Items listed in a dataset:
((
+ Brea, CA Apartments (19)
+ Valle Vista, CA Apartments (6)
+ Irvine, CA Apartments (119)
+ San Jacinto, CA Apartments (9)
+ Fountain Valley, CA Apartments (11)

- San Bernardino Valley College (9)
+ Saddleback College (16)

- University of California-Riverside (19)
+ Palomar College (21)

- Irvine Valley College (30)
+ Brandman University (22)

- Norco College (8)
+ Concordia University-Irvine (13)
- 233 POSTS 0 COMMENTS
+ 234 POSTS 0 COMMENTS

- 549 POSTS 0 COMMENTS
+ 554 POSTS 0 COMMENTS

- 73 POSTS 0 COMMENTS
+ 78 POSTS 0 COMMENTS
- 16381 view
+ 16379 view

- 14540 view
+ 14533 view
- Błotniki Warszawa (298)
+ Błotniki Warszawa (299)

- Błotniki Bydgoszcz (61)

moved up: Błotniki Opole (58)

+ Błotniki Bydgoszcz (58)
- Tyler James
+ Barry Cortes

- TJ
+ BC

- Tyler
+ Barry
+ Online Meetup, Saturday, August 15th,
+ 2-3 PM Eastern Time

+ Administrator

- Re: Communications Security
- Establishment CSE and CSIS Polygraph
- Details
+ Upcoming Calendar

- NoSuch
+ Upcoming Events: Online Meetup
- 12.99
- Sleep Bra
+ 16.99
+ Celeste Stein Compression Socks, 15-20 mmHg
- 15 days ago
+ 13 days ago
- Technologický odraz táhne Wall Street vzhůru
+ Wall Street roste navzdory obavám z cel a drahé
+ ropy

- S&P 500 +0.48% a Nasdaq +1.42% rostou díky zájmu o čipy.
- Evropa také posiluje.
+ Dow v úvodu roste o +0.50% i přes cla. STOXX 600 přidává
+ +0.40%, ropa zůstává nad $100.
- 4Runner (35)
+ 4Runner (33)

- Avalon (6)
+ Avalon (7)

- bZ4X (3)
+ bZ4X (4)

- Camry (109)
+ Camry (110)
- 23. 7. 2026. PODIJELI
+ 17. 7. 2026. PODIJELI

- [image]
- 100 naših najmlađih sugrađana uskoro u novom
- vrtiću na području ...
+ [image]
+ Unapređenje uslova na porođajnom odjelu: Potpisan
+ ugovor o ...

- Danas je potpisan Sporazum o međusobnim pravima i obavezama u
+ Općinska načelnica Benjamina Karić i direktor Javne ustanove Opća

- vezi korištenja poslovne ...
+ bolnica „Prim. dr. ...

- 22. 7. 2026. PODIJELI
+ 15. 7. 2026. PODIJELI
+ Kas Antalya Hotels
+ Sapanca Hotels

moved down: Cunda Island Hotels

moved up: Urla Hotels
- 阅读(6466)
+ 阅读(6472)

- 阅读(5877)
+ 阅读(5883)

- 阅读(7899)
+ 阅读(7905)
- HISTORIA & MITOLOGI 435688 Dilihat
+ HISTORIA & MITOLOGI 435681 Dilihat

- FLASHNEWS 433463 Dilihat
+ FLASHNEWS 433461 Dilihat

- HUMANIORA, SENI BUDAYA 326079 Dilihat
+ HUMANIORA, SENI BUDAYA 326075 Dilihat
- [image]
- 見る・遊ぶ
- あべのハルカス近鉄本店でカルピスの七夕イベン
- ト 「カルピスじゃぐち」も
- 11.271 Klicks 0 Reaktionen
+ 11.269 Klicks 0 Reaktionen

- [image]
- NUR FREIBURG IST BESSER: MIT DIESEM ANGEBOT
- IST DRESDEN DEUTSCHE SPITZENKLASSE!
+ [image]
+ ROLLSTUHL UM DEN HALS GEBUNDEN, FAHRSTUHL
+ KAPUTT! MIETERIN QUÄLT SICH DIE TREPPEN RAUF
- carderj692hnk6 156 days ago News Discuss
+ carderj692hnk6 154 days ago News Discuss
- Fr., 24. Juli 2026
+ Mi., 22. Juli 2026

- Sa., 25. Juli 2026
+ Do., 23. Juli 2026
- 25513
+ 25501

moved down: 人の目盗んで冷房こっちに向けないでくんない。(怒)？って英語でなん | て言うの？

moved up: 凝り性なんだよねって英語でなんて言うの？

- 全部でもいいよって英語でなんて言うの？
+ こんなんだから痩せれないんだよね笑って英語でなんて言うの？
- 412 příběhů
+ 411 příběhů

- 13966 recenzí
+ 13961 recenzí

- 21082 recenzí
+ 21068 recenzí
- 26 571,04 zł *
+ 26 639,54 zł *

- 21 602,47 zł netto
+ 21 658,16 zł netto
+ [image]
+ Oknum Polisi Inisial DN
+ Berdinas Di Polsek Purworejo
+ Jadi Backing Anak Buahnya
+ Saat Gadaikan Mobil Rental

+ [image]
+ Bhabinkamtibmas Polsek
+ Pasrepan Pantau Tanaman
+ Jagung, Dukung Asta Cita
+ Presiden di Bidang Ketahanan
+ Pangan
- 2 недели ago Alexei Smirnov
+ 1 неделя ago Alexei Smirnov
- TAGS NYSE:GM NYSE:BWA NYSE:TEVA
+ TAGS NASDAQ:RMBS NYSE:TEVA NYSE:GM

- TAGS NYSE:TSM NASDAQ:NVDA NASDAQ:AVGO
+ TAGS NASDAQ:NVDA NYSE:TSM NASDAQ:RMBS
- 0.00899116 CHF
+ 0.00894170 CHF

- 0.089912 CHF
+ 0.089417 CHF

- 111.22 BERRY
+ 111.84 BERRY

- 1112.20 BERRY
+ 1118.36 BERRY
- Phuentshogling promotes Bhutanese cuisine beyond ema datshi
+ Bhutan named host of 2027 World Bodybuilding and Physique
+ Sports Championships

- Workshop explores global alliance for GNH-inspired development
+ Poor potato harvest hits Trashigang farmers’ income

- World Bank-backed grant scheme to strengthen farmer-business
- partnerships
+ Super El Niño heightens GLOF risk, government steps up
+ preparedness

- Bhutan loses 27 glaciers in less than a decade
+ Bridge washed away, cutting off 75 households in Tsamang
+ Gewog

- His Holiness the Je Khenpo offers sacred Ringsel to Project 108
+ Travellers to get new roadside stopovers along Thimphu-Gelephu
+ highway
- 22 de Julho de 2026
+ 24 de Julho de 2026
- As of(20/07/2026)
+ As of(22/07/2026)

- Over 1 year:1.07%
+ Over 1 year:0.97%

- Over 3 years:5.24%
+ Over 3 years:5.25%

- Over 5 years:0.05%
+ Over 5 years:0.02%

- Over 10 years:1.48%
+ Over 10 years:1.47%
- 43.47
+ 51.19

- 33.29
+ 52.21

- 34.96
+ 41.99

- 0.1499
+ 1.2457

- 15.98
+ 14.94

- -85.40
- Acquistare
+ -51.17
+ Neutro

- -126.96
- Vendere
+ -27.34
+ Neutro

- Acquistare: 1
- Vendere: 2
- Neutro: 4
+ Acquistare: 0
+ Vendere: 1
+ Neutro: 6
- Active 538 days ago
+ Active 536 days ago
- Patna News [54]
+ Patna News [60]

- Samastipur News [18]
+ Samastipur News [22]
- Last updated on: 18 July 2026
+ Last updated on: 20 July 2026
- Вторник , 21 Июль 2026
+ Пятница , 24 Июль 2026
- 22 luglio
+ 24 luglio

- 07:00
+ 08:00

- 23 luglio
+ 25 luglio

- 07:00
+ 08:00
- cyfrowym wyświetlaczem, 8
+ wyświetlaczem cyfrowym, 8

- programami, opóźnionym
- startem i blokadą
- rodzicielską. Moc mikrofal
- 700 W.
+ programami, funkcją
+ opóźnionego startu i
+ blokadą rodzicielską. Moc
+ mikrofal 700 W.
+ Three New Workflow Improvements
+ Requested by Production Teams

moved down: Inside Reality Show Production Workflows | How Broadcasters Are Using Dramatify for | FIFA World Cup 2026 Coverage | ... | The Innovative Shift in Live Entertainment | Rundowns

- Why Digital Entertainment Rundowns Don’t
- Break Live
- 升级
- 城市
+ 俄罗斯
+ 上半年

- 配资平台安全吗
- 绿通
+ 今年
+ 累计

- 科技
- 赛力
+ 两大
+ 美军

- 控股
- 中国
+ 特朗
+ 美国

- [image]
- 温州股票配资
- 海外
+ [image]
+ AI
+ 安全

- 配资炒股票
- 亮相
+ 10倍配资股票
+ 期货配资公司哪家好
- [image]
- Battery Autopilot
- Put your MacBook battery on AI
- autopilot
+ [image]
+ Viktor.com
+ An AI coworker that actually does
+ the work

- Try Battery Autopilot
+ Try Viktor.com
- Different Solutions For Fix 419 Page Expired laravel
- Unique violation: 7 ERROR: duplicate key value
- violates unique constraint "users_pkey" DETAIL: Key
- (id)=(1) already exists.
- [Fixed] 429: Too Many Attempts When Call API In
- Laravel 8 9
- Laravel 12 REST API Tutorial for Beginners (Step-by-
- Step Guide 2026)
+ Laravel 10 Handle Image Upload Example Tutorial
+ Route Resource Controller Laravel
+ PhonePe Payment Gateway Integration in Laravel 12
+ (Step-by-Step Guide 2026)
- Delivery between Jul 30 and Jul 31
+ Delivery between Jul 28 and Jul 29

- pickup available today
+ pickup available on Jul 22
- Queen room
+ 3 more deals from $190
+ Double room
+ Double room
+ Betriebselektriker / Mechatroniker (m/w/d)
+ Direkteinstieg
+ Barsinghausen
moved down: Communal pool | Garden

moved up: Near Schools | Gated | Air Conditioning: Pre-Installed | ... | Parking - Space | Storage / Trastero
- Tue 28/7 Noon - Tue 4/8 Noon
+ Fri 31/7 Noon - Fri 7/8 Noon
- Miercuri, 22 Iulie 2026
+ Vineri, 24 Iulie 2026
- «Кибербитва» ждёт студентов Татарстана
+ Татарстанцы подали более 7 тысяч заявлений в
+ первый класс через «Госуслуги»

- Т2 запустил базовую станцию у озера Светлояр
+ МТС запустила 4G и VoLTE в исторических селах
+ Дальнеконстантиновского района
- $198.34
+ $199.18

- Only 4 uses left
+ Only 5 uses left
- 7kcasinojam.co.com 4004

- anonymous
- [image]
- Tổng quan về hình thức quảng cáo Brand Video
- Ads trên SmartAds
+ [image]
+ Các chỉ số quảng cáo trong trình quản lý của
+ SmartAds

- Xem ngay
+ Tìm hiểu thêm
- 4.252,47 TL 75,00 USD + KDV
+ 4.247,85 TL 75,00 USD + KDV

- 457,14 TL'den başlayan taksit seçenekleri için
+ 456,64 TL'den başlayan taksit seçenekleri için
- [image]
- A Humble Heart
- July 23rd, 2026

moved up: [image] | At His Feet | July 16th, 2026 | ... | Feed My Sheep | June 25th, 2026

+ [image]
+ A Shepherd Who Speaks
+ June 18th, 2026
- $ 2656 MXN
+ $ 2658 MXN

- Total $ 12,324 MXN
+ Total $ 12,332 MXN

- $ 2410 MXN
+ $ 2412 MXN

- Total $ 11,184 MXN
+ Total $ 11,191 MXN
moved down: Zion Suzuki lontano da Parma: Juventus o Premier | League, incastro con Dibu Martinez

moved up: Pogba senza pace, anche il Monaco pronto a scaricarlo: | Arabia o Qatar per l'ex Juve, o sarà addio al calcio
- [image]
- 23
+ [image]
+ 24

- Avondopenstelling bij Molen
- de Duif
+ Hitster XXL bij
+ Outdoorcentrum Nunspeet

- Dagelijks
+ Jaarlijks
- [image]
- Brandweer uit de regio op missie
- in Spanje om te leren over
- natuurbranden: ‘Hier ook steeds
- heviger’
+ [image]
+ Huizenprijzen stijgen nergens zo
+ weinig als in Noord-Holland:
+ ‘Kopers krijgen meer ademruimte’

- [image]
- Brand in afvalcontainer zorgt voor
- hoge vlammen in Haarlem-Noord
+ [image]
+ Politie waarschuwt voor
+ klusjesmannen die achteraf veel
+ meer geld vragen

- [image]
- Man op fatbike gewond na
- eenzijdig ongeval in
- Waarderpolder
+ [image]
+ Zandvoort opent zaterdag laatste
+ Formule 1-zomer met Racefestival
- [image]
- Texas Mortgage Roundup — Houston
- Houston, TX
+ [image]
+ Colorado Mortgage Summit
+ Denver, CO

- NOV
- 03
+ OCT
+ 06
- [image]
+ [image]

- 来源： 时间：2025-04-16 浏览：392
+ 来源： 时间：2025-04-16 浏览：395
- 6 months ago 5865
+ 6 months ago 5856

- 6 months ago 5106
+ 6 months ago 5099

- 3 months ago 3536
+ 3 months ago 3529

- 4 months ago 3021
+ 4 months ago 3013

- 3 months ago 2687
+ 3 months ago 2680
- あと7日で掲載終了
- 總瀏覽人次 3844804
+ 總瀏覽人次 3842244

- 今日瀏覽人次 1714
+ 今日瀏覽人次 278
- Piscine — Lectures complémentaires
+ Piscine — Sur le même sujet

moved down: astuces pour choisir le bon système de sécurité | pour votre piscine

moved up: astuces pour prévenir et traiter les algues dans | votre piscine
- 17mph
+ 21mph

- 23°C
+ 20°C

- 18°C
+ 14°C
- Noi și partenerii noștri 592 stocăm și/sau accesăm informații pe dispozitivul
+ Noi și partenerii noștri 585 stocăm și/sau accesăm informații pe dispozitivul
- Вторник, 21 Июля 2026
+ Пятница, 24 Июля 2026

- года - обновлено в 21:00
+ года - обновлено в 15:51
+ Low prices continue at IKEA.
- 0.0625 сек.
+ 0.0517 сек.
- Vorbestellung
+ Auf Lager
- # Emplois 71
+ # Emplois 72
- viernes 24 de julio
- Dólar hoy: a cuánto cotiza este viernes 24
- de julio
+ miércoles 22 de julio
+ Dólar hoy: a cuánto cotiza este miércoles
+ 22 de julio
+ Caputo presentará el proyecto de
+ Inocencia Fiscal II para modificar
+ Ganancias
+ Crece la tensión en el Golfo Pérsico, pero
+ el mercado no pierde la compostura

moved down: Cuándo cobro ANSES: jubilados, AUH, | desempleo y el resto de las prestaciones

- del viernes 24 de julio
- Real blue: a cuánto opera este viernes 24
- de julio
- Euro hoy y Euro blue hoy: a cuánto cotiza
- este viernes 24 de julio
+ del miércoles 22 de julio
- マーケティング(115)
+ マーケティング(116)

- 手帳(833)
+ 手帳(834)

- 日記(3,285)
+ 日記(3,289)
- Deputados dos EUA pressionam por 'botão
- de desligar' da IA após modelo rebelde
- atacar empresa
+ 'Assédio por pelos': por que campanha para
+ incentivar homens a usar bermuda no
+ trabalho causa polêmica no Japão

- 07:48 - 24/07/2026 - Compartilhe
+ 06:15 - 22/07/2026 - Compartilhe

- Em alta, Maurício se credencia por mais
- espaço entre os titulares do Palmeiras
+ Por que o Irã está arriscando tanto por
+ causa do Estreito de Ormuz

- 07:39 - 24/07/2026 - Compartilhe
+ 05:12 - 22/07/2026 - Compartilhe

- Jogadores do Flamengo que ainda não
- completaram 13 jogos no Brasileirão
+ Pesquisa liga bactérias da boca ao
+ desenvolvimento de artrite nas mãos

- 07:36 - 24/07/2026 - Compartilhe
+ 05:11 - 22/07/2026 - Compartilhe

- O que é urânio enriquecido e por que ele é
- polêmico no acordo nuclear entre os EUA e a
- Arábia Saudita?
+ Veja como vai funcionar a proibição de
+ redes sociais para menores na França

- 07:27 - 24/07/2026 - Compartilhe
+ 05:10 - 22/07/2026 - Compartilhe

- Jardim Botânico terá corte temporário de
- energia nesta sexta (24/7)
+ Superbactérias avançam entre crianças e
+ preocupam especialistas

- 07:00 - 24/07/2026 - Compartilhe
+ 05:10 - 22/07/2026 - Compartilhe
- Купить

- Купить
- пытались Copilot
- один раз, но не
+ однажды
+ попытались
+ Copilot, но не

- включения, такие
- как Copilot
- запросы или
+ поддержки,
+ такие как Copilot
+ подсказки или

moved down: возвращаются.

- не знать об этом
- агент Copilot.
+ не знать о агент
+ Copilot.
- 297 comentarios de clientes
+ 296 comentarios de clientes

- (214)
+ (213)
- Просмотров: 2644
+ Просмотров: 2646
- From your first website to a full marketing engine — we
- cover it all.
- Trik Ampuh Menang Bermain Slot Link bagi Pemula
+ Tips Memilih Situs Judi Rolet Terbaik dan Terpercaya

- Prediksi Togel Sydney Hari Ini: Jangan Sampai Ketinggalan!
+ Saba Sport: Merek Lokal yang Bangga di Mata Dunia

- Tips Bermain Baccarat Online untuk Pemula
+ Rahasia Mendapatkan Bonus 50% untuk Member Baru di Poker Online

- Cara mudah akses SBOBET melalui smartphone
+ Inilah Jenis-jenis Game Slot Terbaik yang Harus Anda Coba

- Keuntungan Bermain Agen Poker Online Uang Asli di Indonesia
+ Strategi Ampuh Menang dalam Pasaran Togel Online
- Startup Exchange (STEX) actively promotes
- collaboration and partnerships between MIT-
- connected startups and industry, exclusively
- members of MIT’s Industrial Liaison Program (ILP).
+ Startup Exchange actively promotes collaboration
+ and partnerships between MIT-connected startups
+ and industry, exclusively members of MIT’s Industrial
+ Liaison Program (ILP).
))
The problem
Copy each line of the records above that carries the word "Acquistare".

Response
- Acquistare
- Acquistare: 1
+ Acquistare: 0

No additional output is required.